In the teachings of the Catholic Church, an indulgence was a way to absolve yourself of venial sin. In some cases, this might be by doing good works or engaging in meaningful prayer. But in the darkest of times, indulgences were sold to anyone willing to make a significant “contribution”. As the rising families of the Italian Renaissance conspired and plotted to seize control, the indulgence offered a clear conscience for many a questionable deed committed in the name of power.

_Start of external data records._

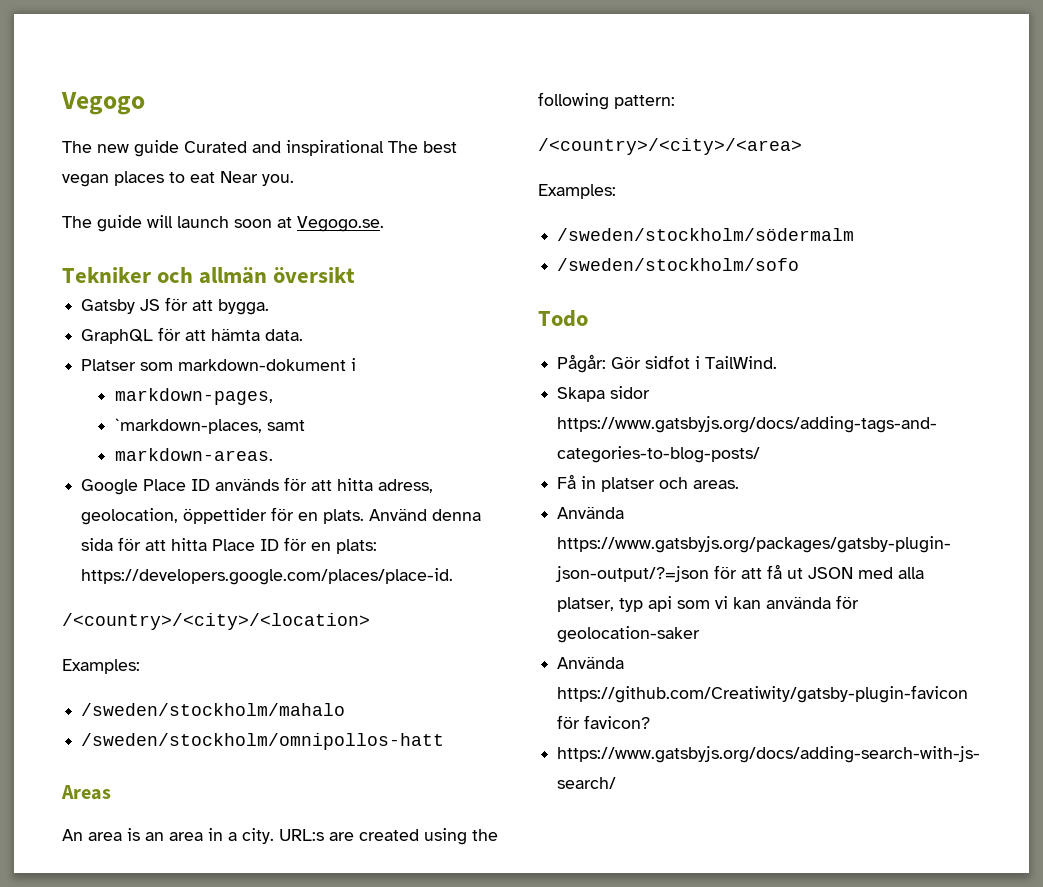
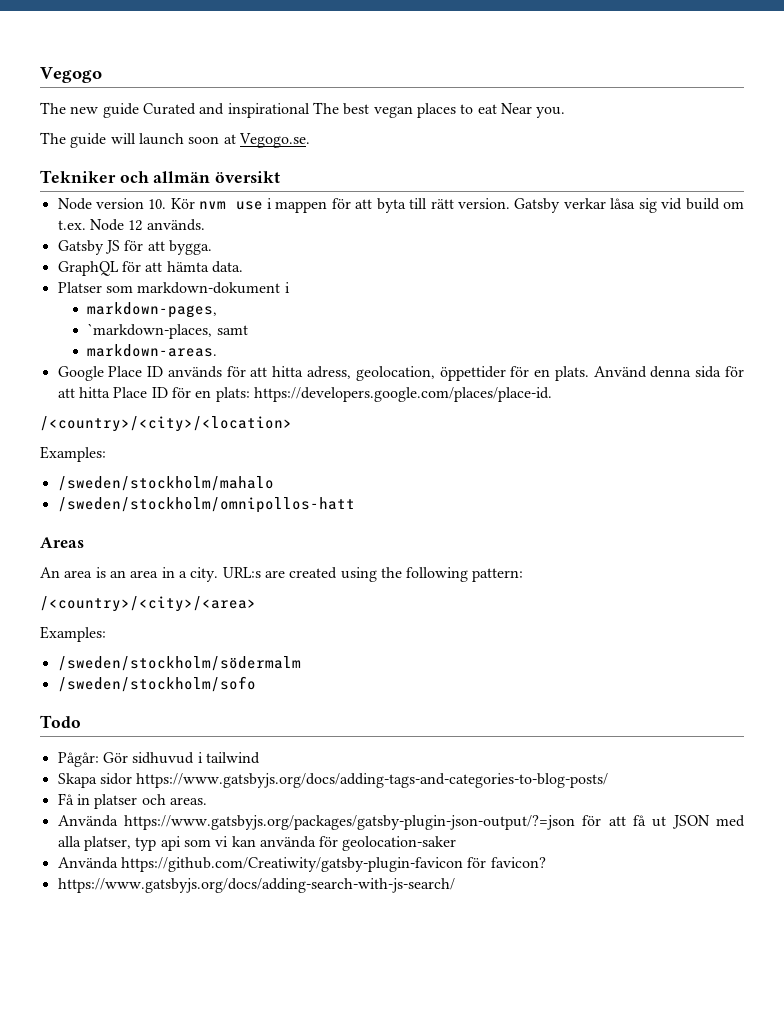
+ Node version 10. Kör nvm use i mappen för att byta till rätt version. Gatsby verkar låsa sig vid build om t.ex. Node 12 används.
- Pågår: Gör sidfot i TailWind.
+ Pågår: Gör sidhuvud i tailwind

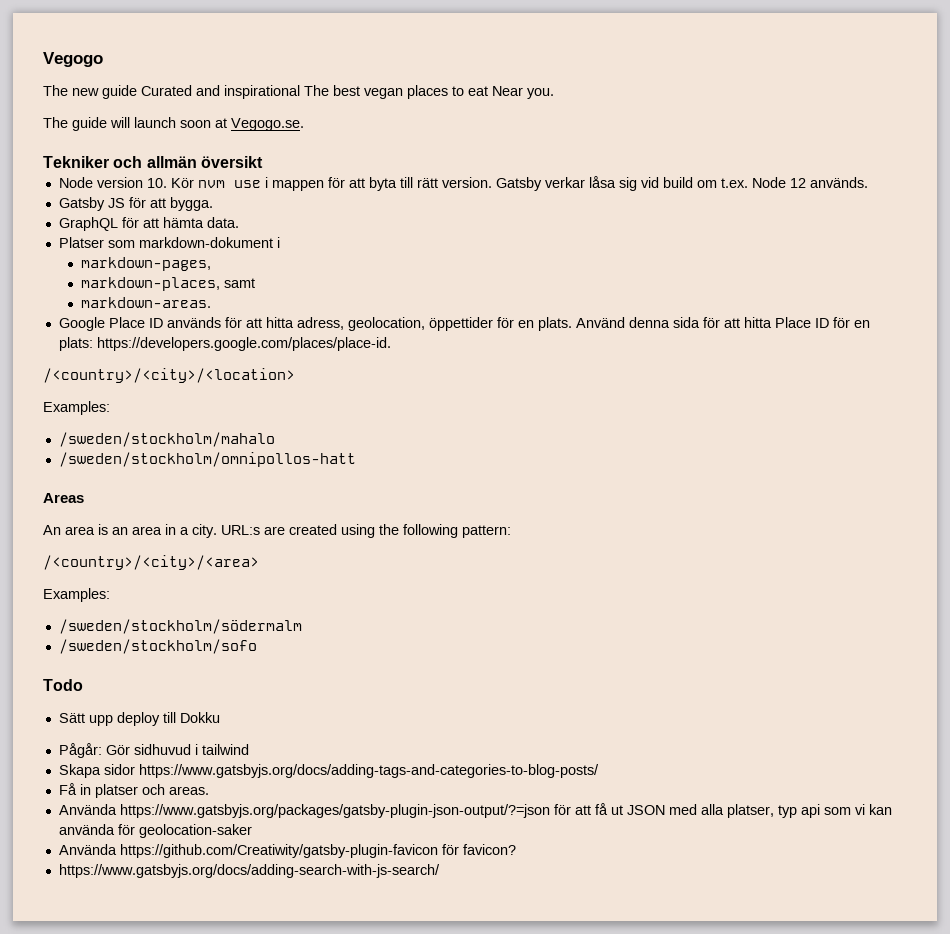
- `markdown-places, samt
+ markdown-places, samt
+ Sätt upp deploy till Dokku

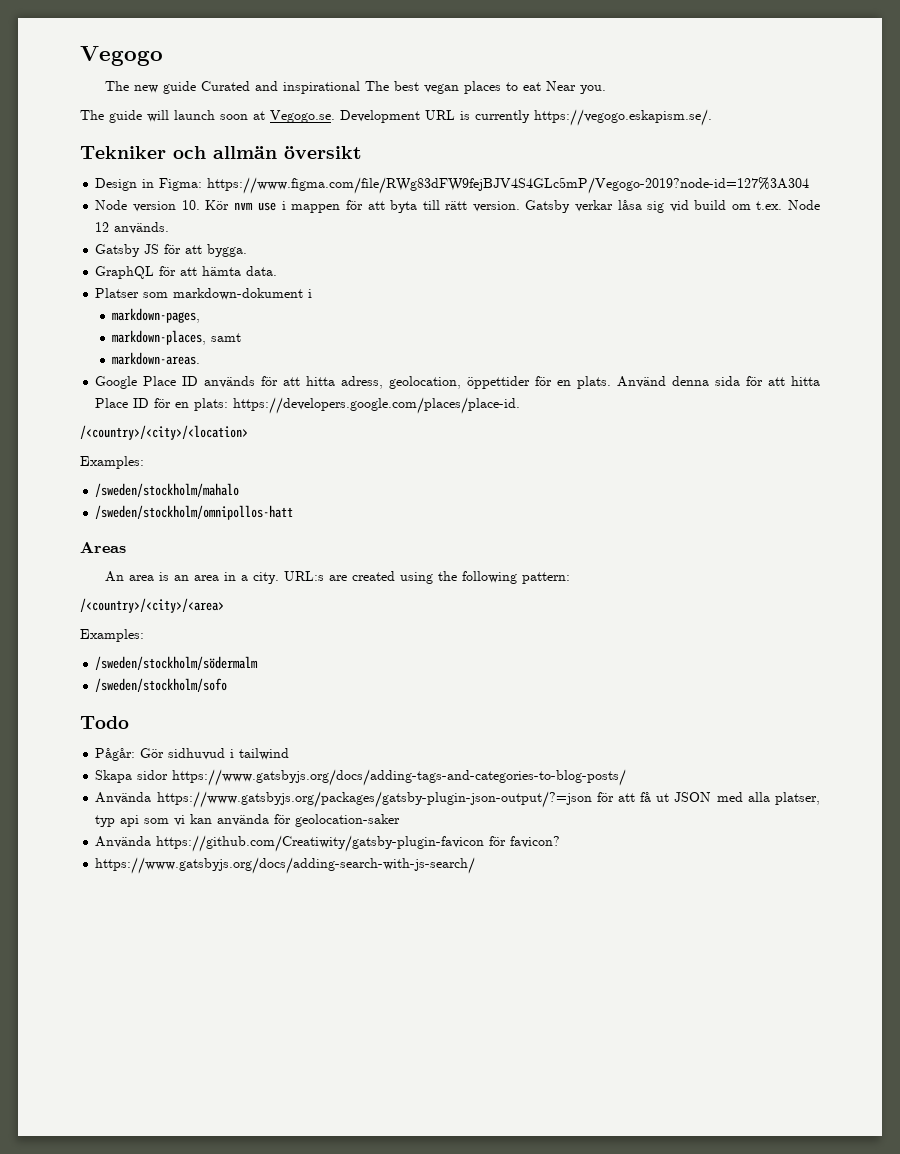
- The guide will launch soon at Vegogo.se.
+ The guide will launch soon at Vegogo.se. Development URL is currently https://vegogo.eskapism.se/.
+ Design in Figma: https://www.figma.com/file/RWg83dFW9fejBJV4S4GLc5mP/Vegogo-2019?node-id=127%3A304
- Sätt upp deploy till Dokku
- Få in platser och areas.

Indulgence is a trick-taking game for 3-4 players, featuring the stellar artwork of Chelsea Harper. On their turn, players choose an edict that gives the rule for the hand. The other players then decide if they want to violate the edict by doing the opposite of what it commands. So, “Don’t take any Medicis” suddenly becomes “I must take all the Medicis”. Committing a sin can be challenging, but a player attempting it gets the benefit of the indulgence, a large token that turns one of their cards into a winning hand. Can you trick your opponents into committing sins without the indulgence? Can you avoid sinning yourself? Whoever can pull that off will end up with a pile of florins and the title of victor.
In 1981, Milton Bradley published Dragonmaster, designed by Jerry D’Arcey. It was itself a reimagining of D’Arcey’s prior game, Coup d’Etat, and its classic progenitor, Barbu. Dragonmaster enjoyed lavish production, with oversized cards, art by the incomparable Bob Pepper, and some nifty interlocking gems for keeping score. (Mike Gray tells us the interlocking gems were designed to avoid losing bits if you were playing around a campfire.)
In approaching this restoration, we decided first to retheme. The field of fantasy card games has gotten a bit crowded over the years. So we decided to go with the Italian Renaissance, which offered intrigue and a whole deck’s worth of colorful characters. We knew we had to keep up the standards for the components. So, while we don’t expect people to play around a campfire much these days, the custom metal coins offer just the right heft and feel oh so nice as you’re stacking your spoils. We scouted for a top-notch artist and kept the tarot-sized cards to show it off. Finally, we had to even out the game play. The original game suffered from a runaway leader problem, where an early power play with the dragon card all but assured one player’s elimination from contention and gave the other a big leg up. We tweaked the dragon card—now the Indulgence token—to make it more accessible, less powerful, and easier to understand. Since the variable contracts were such a big part of the fun, we decided to ramp that up with even more options and a more interesting method of meting them out, adding another layer of strategy. Finally, we upped the deck to 36 cards to increase strategic depth and even out the hands between 3- and 4-player games.